:: EXERCISE ::
Copy all records precisely, apart from the pictures.

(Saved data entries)
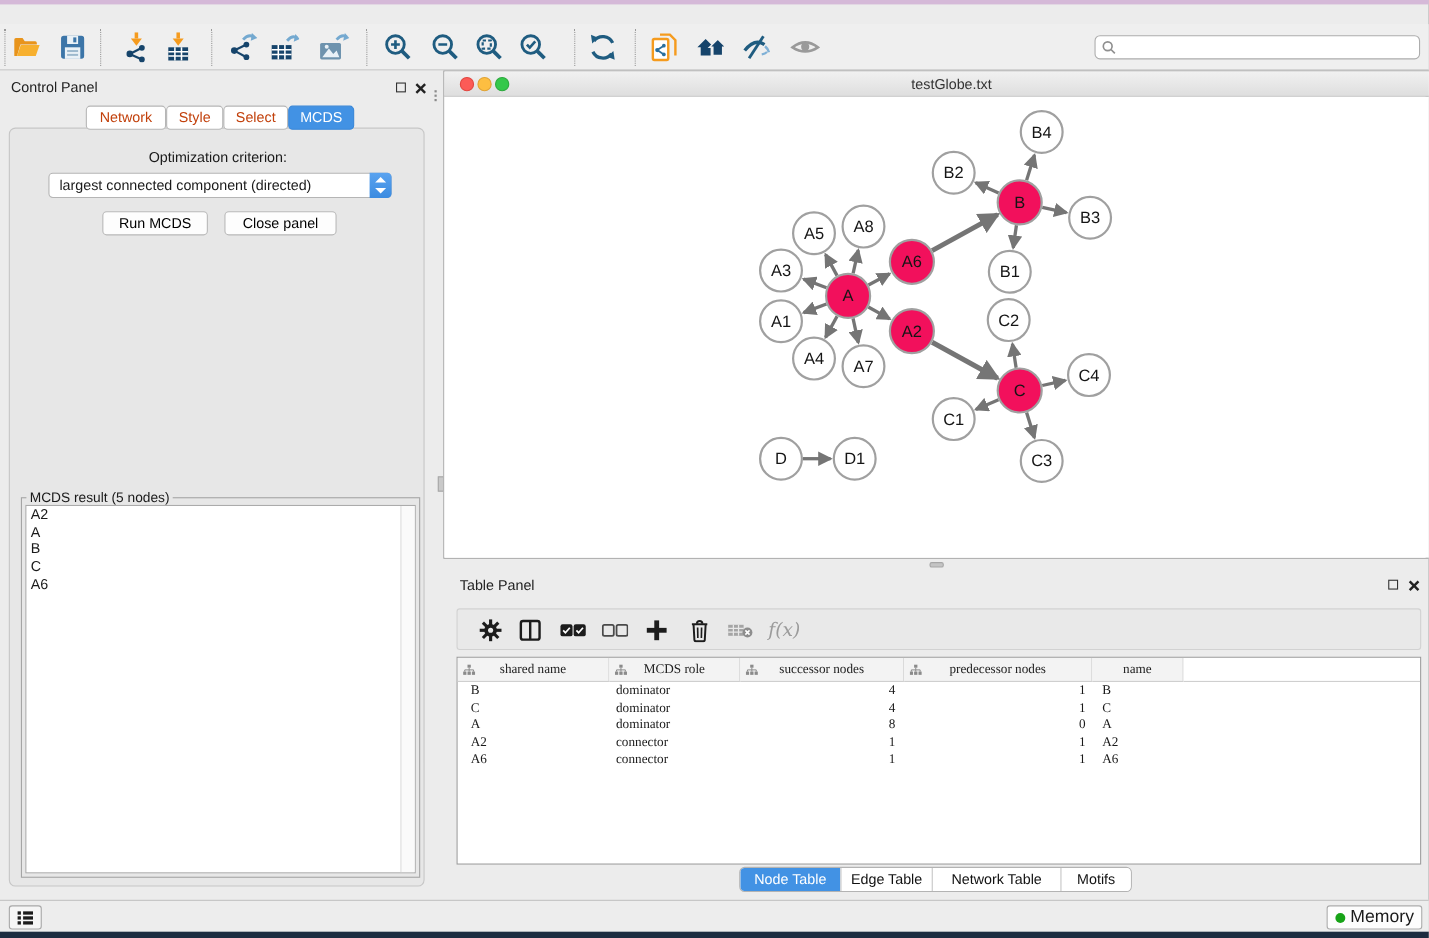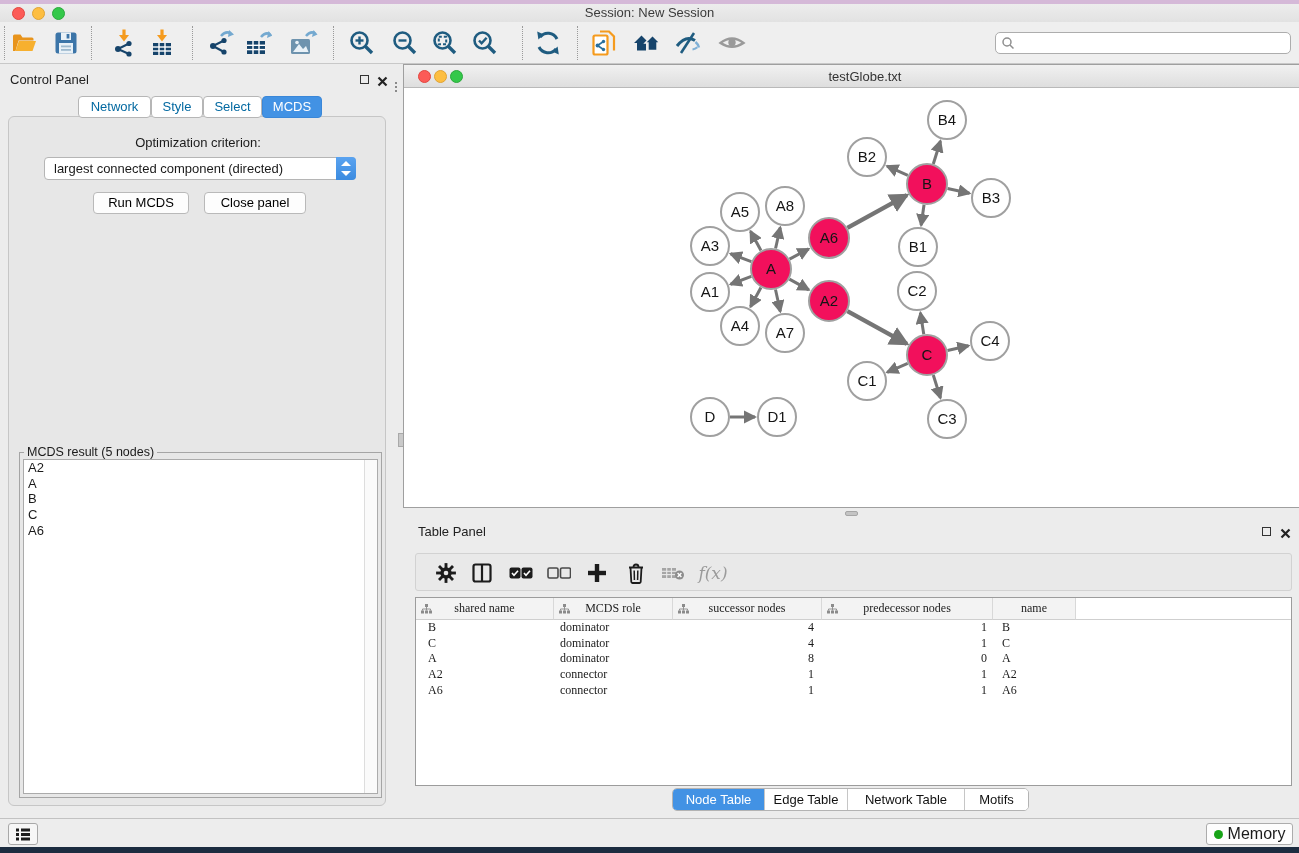--- a/index.html
+++ b/index.html
@@ -113,12 +113,6 @@
 <div class="screen">
 
   <div class="abs top-strip"></div>
-  <div class="abs titlebar">
-    <span class="tl red" style="left:12px"></span>
-    <span class="tl yellow" style="left:32px"></span>
-    <span class="tl green" style="left:52px"></span>
-    <div class="title-text">Session: New Session</div>
-  </div>
 
   <div class="abs toolbar">
     <span class="tsep" style="left:4px"></span>

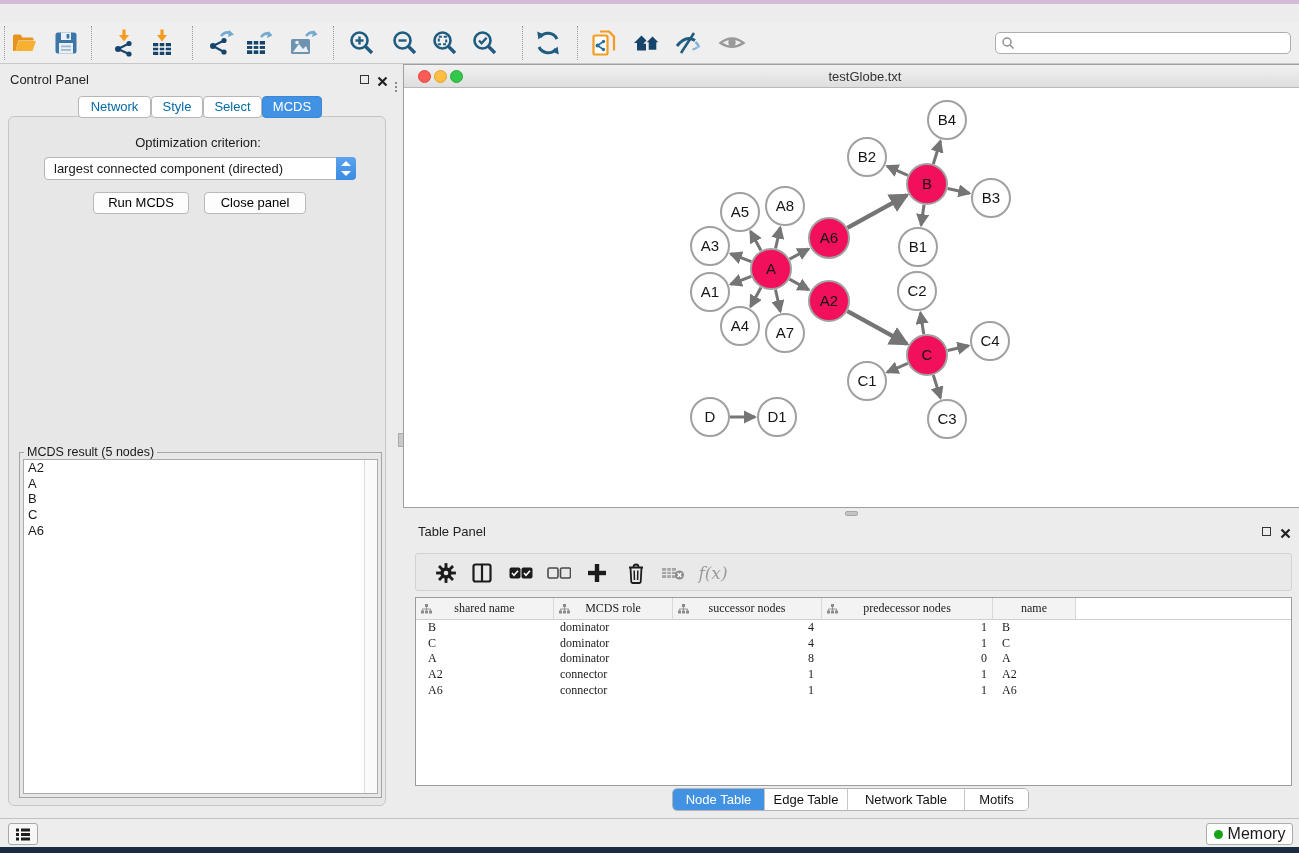--- a/index.html
+++ b/index.html
@@ -33,7 +33,7 @@
   .close-ic{ position:absolute; top:9px; }
 
   .tab{ position:absolute; top:96px; height:22px; background:#fff; border:1px solid #B6B6B6;
-    border-radius:4px; font-size:13px; text-align:center; line-height:20px; color:#0369a1; z-index:3; }
+    border-radius:4px; font-size:13px; text-align:center; line-height:20px; color:#c2410c; z-index:3; }
   .tab.sel{ background:#4292E4; border-color:#3A87D8; color:#fff; }
 
   .cp-content{ left:8px; top:116px; width:378px; height:690px; background:#E7E7E7;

:: RESPONSE BELOW ::
--- a/index.html
+++ b/index.html
@@ -113,12 +113,6 @@
 <div class="screen">
 
   <div class="abs top-strip"></div>
-  <div class="abs titlebar">
-    <span class="tl red" style="left:12px"></span>
-    <span class="tl yellow" style="left:32px"></span>
-    <span class="tl green" style="left:52px"></span>
-    <div class="title-text">Session: New Session</div>
-  </div>
 
   <div class="abs toolbar">
     <span class="tsep" style="left:4px"></span>

--- a/index.html
+++ b/index.html
@@ -33,7 +33,7 @@
   .close-ic{ position:absolute; top:9px; }
 
   .tab{ position:absolute; top:96px; height:22px; background:#fff; border:1px solid #B6B6B6;
-    border-radius:4px; font-size:13px; text-align:center; line-height:20px; color:#0369a1; z-index:3; }
+    border-radius:4px; font-size:13px; text-align:center; line-height:20px; color:#c2410c; z-index:3; }
   .tab.sel{ background:#4292E4; border-color:#3A87D8; color:#fff; }
 
   .cp-content{ left:8px; top:116px; width:378px; height:690px; background:#E7E7E7;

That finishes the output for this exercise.